TASK PROMPT: Copy out exactly the lines from the start of the data to the line containing "total: 7883.32 -> 8620.80". Include both.

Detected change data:
──────

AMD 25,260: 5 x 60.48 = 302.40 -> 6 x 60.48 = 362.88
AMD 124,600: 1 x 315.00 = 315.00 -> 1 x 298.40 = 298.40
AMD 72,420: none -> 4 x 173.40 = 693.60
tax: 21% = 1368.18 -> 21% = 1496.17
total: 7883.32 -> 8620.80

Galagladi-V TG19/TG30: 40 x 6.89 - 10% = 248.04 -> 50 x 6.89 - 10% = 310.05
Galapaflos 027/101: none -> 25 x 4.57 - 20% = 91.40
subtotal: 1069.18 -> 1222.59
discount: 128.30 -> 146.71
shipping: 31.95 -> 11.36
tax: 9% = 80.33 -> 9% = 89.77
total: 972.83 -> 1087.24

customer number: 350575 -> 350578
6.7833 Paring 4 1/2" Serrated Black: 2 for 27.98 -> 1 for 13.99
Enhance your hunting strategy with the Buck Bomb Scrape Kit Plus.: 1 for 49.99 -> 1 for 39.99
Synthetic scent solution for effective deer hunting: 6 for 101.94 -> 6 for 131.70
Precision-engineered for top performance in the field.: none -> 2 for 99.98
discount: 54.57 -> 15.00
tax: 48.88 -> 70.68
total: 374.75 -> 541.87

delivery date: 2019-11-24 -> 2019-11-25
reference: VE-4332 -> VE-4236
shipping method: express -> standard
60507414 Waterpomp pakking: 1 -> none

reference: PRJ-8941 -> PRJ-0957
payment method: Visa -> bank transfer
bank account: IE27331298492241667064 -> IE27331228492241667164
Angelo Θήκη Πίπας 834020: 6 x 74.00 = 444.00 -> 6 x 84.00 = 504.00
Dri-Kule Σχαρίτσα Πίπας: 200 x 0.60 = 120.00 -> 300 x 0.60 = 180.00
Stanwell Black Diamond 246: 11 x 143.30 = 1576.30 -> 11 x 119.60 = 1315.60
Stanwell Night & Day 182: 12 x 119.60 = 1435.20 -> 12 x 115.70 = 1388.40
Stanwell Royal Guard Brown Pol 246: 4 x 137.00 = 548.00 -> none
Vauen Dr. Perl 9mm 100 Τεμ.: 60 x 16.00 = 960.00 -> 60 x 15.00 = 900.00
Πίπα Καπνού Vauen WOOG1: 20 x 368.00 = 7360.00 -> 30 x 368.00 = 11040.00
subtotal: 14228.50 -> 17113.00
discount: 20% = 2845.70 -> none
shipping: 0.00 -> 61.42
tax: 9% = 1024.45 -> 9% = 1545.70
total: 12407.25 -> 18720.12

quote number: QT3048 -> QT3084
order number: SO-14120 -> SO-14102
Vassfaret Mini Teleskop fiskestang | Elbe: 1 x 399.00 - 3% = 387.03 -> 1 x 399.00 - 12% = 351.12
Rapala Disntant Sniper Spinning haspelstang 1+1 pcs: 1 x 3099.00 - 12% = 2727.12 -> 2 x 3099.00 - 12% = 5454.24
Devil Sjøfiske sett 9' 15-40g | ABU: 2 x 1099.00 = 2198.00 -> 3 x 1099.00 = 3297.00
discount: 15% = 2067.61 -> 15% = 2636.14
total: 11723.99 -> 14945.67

──────

RESULT FOR THIS EXERCISE:
AMD 25,260: 5 x 60.48 = 302.40 -> 6 x 60.48 = 362.88
AMD 124,600: 1 x 315.00 = 315.00 -> 1 x 298.40 = 298.40
AMD 72,420: none -> 4 x 173.40 = 693.60
tax: 21% = 1368.18 -> 21% = 1496.17
total: 7883.32 -> 8620.80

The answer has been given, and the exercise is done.